EXERCISE DETAILS:
For this exercise, return exactly the lines of the material below that begin at the one with "font-style: none ->" and stop after the one with "Liberation Serif, serif".

RECORDED DATA:
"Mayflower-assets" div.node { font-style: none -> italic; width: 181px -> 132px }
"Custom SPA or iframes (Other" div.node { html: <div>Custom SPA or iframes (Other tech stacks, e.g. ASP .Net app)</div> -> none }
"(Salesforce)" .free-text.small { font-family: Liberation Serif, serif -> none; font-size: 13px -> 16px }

==

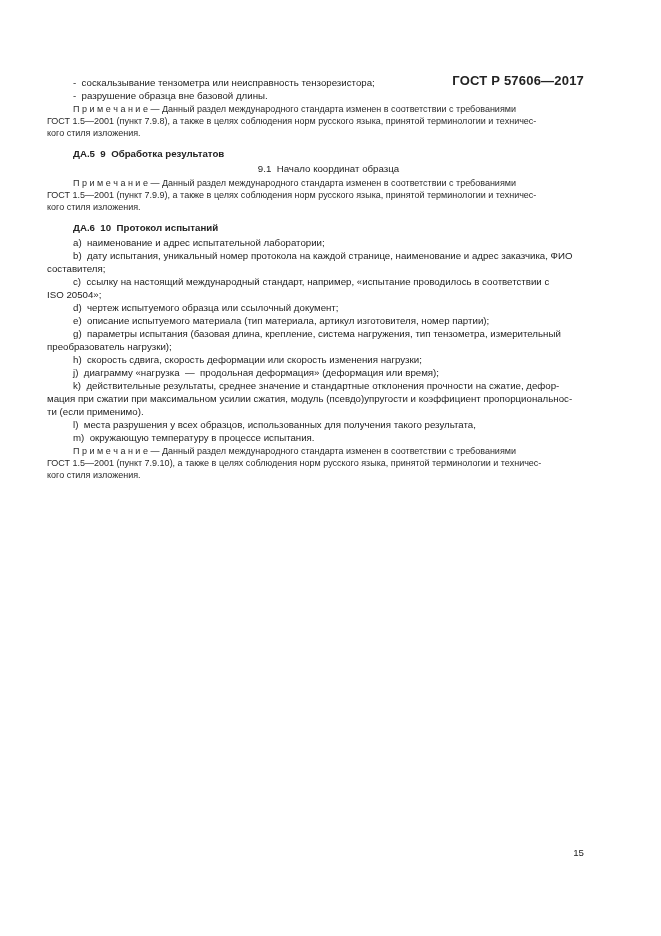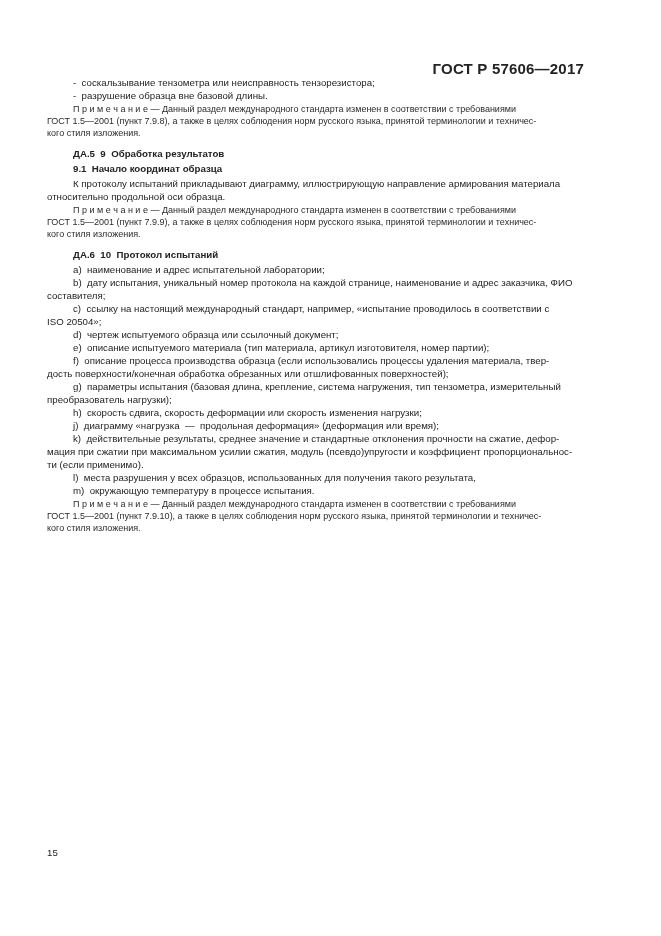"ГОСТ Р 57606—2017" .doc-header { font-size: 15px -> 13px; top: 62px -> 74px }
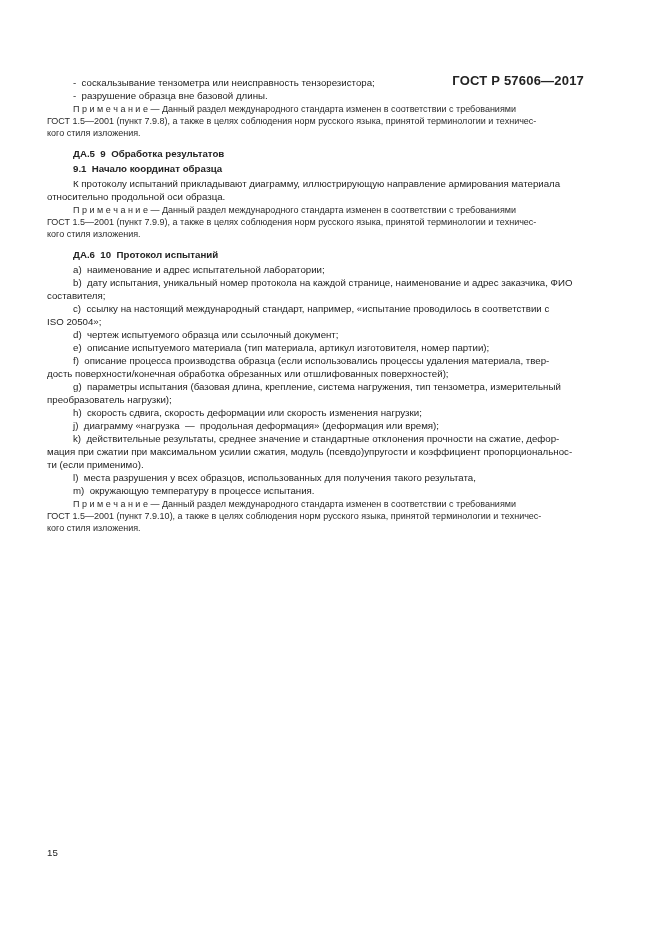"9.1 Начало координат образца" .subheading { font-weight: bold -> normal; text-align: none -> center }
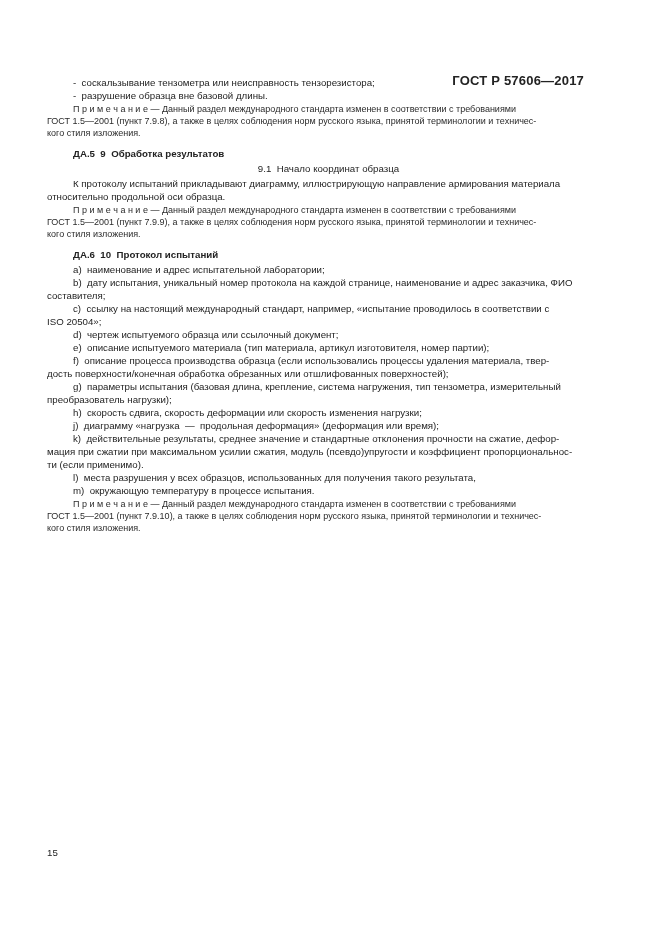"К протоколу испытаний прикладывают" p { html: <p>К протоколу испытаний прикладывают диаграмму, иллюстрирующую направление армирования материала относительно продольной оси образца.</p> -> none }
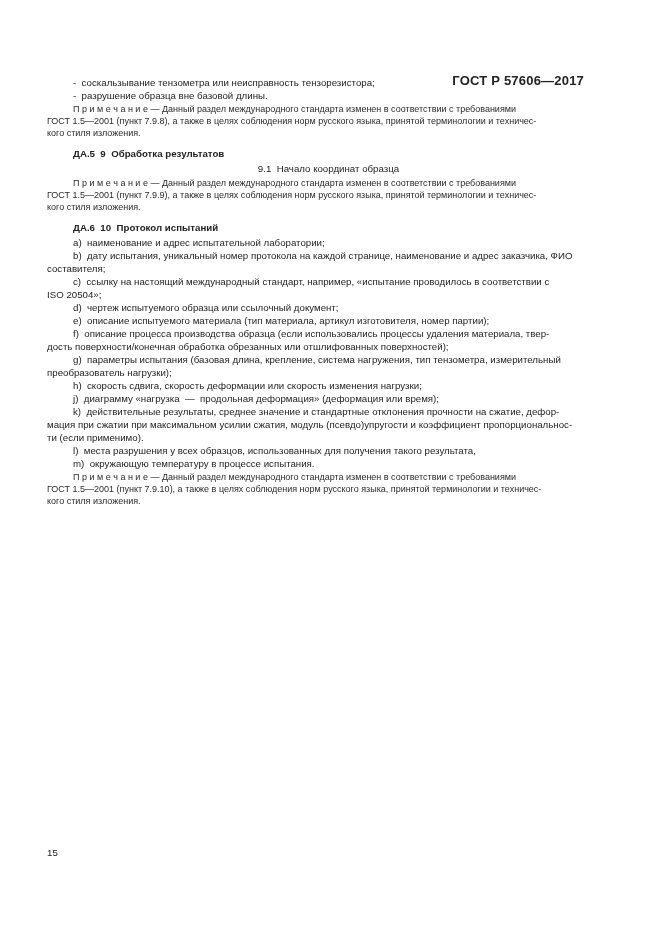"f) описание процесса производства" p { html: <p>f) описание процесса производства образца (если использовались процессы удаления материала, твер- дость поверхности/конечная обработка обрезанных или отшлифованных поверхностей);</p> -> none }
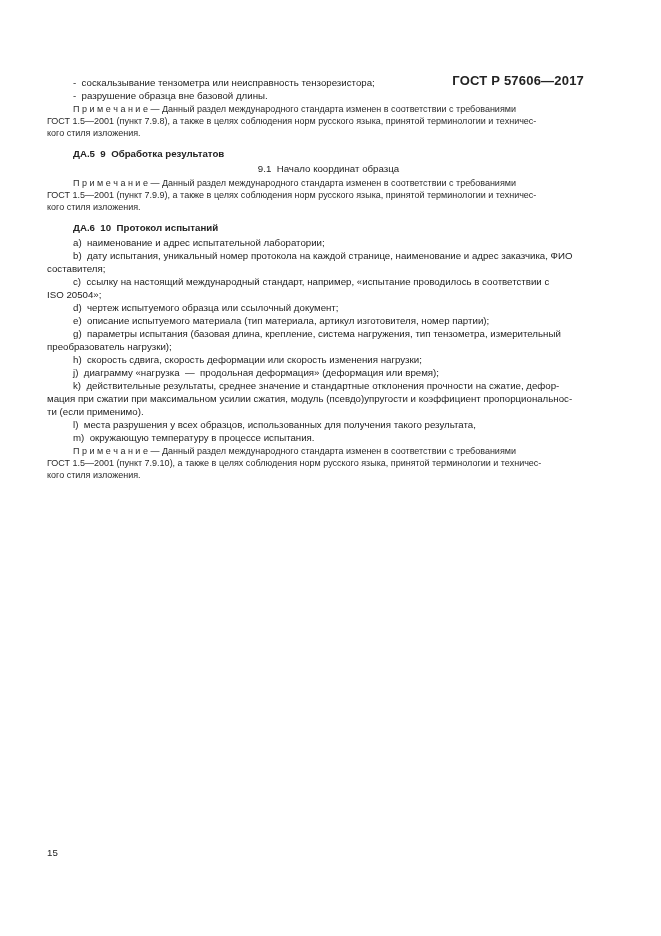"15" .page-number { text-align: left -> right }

---

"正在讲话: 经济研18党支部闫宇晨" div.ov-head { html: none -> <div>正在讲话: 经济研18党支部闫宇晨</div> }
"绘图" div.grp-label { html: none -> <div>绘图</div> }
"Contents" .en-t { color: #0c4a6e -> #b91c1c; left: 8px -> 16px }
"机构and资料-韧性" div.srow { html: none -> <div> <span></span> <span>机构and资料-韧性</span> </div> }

FINISHED TASK:
"Mayflower-assets" div.node { font-style: none -> italic; width: 181px -> 132px }
"Custom SPA or iframes (Other" div.node { html: <div>Custom SPA or iframes (Other tech stacks, e.g. ASP .Net app)</div> -> none }
"(Salesforce)" .free-text.small { font-family: Liberation Serif, serif -> none; font-size: 13px -> 16px }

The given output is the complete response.